++++ Recorded data
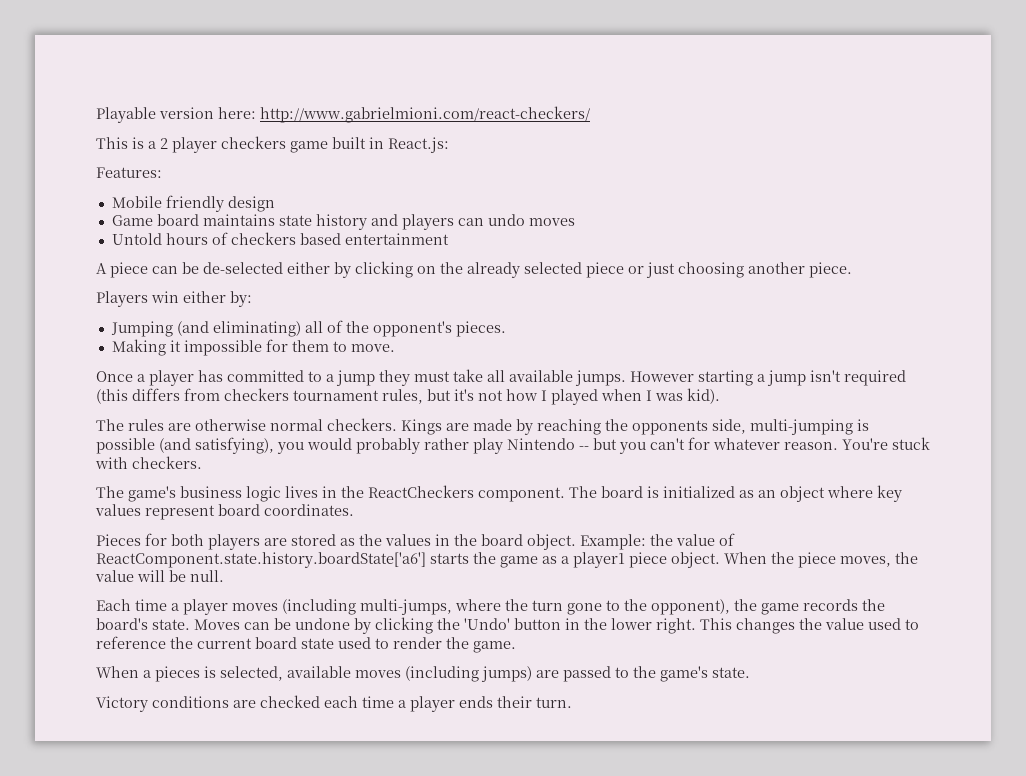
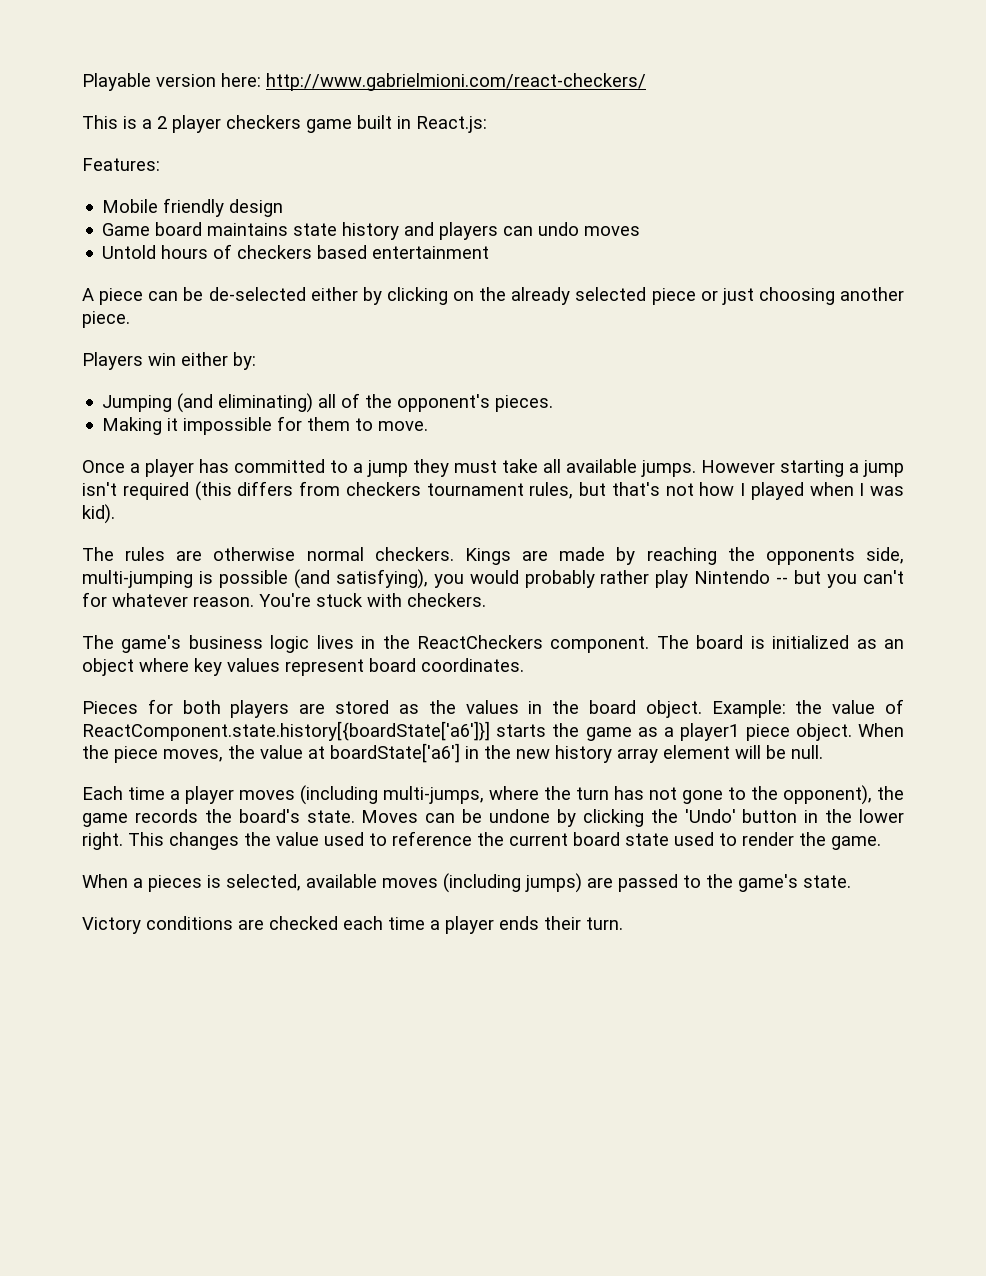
- However starting a jump isn't required (this differs from checkers tournament rules, but it's not how I played when I was kid).
+ However starting a jump isn't required (this differs from checkers tournament rules, but that's not how I played when I was kid).
- Example: the value of ReactComponent.state.history.boardState['a6'] starts the game as a player1 piece object.
+ Example: the value of ReactComponent.state.history[{boardState['a6']}] starts the game as a player1 piece object.
- When the piece moves, the value will be null.
+ When the piece moves, the value at boardState['a6'] in the new history array element will be null.
- Each time a player moves (including multi-jumps, where the turn gone to the opponent), the game records the board's state.
+ Each time a player moves (including multi-jumps, where the turn has not gone to the opponent), the game records the board's state.

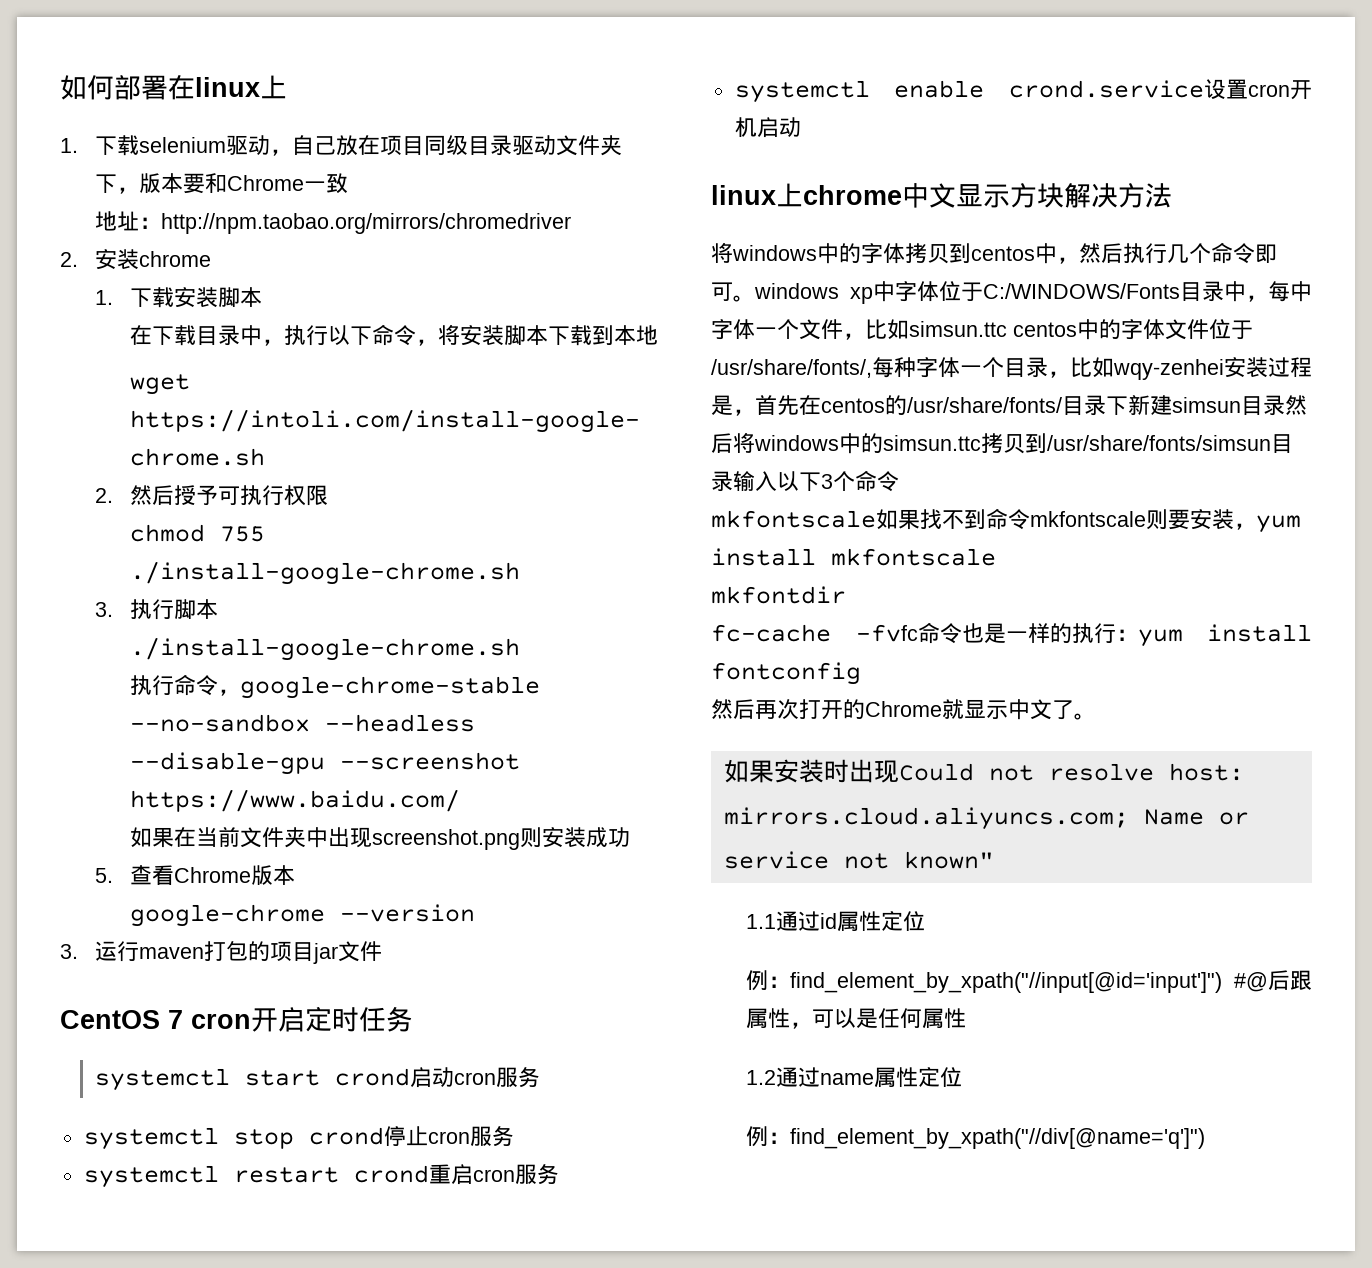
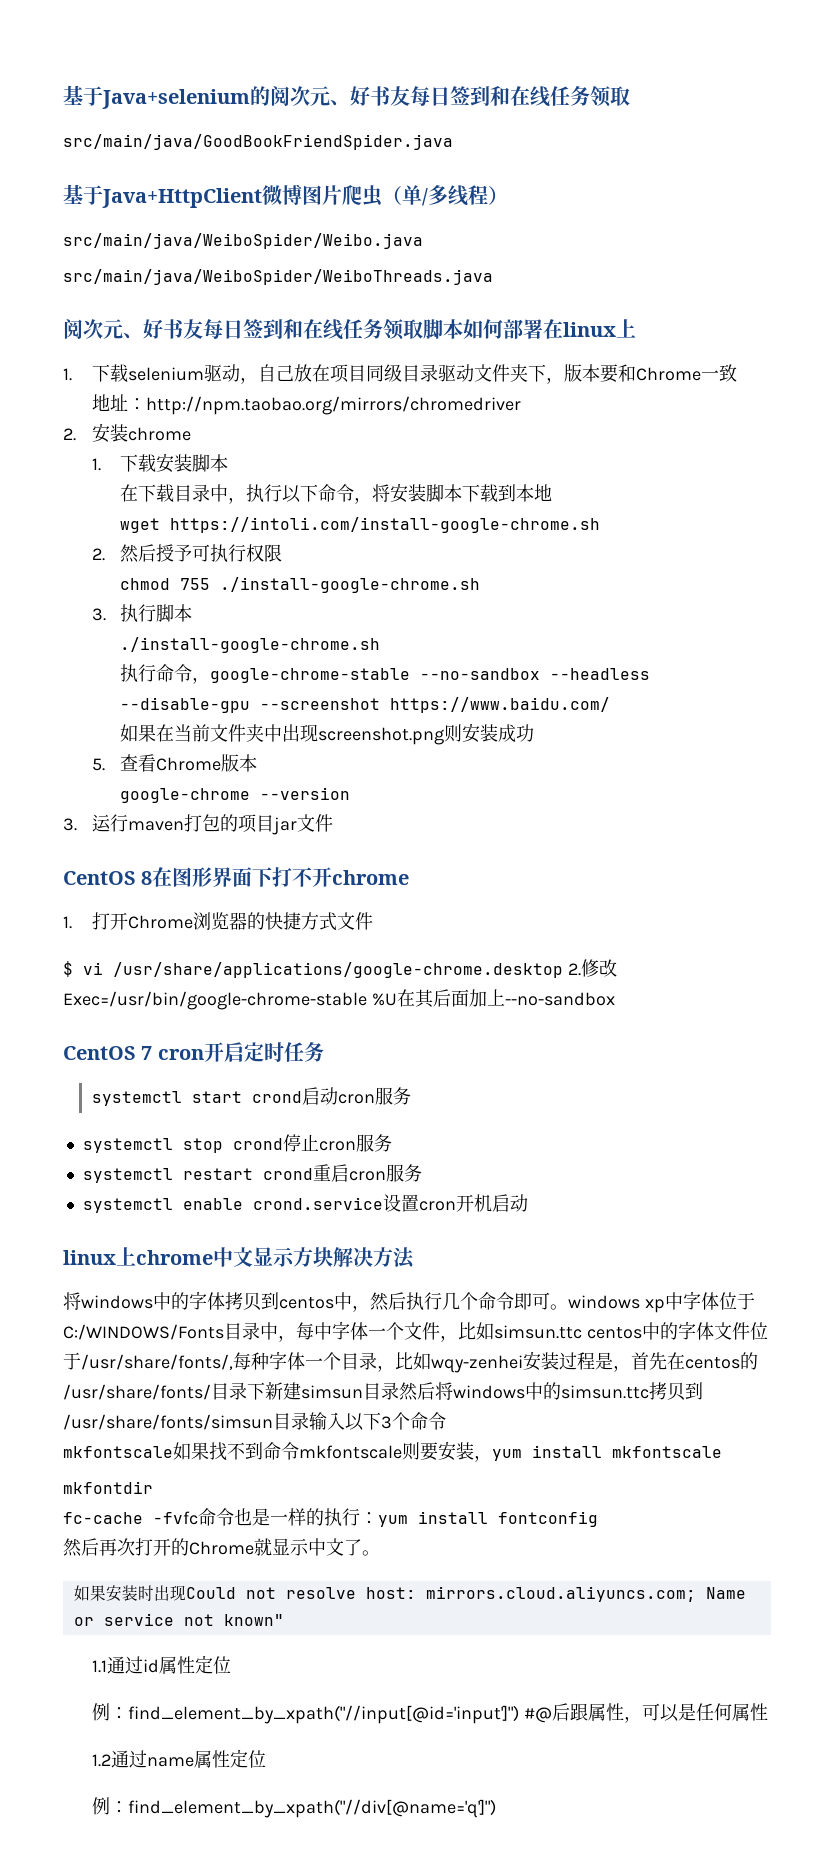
- 如何部署在linux上
+ 基于Java+selenium的阅次元、好书友每日签到和在线任务领取
+ src/main/java/GoodBookFriendSpider.java
+ 基于Java+HttpClient微博图片爬虫（单/多线程）
+ src/main/java/WeiboSpider/Weibo.java
+ src/main/java/WeiboSpider/WeiboThreads.java
+ 阅次元、好书友每日签到和在线任务领取脚本如何部署在linux上
+ CentOS 8在图形界面下打不开chrome
+ 1.打开Chrome浏览器的快捷方式文件
+ $ vi /usr/share/applications/google-chrome.desktop 2.修改Exec=/usr/bin/google-chrome-stable %U在其后面加上--no-sandbox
++++++++
**To do:** Could the data above be returned in full, exactly, with every image left out?

**Problem solution:**
- However starting a jump isn't required (this differs from checkers tournament rules, but it's not how I played when I was kid).
+ However starting a jump isn't required (this differs from checkers tournament rules, but that's not how I played when I was kid).
- Example: the value of ReactComponent.state.history.boardState['a6'] starts the game as a player1 piece object.
+ Example: the value of ReactComponent.state.history[{boardState['a6']}] starts the game as a player1 piece object.
- When the piece moves, the value will be null.
+ When the piece moves, the value at boardState['a6'] in the new history array element will be null.
- Each time a player moves (including multi-jumps, where the turn gone to the opponent), the game records the board's state.
+ Each time a player moves (including multi-jumps, where the turn has not gone to the opponent), the game records the board's state.

- 如何部署在linux上
+ 基于Java+selenium的阅次元、好书友每日签到和在线任务领取
+ src/main/java/GoodBookFriendSpider.java
+ 基于Java+HttpClient微博图片爬虫（单/多线程）
+ src/main/java/WeiboSpider/Weibo.java
+ src/main/java/WeiboSpider/WeiboThreads.java
+ 阅次元、好书友每日签到和在线任务领取脚本如何部署在linux上
+ CentOS 8在图形界面下打不开chrome
+ 1.打开Chrome浏览器的快捷方式文件
+ $ vi /usr/share/applications/google-chrome.desktop 2.修改Exec=/usr/bin/google-chrome-stable %U在其后面加上--no-sandbox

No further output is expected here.